She wrinkled her nose at him. “It is that bad. You’re just being nice.”
“Okay, I’m being nice. I am a nice guy. Haven’t you heard?”
She smiled up at him. She was more than a foot shorter than him, with a pixie face and dark eyes that could tease or flash with humor. Sometimes those eyes flashed fire if something got her riled up. She was twenty-four, ten years younger than his thirty-four years. She sometimes seemed younger, but more often seemed a decade older.
He knew she’d gone through a lot. She’d lost her mom fourteen years ago. Miss Coraline had given him tidbits and told him to take care of her girl, because
Gracie acted strong but she needed to be able to let other people be strong for her. He’d gotten a lot of advice from Coraline Connolly since he’d moved to Bygones.

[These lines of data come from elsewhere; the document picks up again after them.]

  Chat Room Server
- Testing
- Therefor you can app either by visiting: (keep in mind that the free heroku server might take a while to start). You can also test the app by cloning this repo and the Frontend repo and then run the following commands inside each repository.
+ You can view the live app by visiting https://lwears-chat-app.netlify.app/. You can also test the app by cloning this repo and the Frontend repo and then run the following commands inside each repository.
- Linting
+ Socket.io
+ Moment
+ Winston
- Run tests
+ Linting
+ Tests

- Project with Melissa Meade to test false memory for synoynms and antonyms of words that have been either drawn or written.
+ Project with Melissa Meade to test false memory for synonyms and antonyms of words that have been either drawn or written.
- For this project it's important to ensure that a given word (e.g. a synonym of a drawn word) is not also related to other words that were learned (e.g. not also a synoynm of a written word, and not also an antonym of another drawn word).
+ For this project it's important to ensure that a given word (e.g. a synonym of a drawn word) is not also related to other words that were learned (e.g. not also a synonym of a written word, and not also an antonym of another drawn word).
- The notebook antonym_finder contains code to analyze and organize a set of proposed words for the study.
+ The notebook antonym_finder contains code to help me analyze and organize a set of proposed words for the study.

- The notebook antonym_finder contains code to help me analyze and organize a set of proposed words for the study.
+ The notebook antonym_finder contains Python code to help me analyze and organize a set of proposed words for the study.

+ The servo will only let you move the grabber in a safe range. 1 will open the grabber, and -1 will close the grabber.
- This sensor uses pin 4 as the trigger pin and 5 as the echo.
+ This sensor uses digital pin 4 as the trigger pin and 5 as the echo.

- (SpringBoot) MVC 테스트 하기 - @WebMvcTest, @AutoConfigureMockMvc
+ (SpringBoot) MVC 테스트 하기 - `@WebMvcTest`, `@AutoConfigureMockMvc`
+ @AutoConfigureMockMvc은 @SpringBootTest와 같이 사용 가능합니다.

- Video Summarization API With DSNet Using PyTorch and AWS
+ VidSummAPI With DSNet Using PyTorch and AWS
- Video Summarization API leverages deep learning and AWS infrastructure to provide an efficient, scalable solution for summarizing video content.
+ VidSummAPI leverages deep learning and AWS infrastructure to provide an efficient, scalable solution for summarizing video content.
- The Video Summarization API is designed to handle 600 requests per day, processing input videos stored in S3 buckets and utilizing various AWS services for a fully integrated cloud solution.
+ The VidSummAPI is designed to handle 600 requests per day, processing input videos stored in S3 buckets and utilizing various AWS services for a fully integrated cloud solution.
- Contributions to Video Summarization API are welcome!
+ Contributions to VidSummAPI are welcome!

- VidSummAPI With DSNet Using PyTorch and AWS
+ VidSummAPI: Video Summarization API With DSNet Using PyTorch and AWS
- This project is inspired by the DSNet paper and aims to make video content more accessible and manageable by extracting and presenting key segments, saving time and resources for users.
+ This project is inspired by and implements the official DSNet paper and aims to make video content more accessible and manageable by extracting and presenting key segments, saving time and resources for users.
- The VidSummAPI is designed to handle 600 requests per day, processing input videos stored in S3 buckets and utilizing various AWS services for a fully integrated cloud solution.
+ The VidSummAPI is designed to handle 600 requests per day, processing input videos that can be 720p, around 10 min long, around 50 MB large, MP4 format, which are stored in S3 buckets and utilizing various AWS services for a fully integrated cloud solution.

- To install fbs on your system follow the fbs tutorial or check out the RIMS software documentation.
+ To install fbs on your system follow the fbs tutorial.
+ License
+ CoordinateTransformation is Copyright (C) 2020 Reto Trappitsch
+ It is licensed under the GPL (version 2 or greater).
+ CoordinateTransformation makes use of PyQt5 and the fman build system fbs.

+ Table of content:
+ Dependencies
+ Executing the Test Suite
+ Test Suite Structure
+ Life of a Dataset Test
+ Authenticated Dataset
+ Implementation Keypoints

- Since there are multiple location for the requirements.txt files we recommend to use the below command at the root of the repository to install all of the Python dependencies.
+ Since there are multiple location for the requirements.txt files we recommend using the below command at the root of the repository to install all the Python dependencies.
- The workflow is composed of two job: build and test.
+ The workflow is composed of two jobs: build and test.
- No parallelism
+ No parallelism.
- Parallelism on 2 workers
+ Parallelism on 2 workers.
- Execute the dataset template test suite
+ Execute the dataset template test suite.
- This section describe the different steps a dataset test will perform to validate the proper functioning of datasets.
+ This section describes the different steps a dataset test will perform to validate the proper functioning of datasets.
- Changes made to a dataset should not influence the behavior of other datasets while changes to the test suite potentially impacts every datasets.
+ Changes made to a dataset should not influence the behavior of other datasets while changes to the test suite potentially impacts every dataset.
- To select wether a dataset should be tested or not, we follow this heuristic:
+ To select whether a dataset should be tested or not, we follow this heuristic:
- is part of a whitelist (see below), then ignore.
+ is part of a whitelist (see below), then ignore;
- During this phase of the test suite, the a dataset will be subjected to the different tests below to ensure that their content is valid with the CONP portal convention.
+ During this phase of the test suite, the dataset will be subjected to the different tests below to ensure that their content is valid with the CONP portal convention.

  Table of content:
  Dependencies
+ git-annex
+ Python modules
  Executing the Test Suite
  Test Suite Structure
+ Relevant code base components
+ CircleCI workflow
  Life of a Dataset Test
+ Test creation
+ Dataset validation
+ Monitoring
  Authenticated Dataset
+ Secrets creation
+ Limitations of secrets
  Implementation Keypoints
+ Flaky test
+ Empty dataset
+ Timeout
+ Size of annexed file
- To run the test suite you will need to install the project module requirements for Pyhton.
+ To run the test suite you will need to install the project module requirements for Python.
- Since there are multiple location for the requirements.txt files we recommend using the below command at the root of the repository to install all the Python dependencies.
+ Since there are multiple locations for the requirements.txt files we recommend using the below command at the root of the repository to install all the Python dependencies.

“You are a nice guy, Patrick.” Gracie sighed and reached back for the veil that hung from a hook on the wall. “And my name is going to be mud. I’m glad I have one friend left.”
“Want me to drive you home?”
She nodded. “Please. Unless of course you’re willing to help me run away from Bygones. Far away.”
“Sorry, I’m here for at least two years and I’d like for you to be here, too. If you stay, you know I’ll have your back. I’ll be here for you.”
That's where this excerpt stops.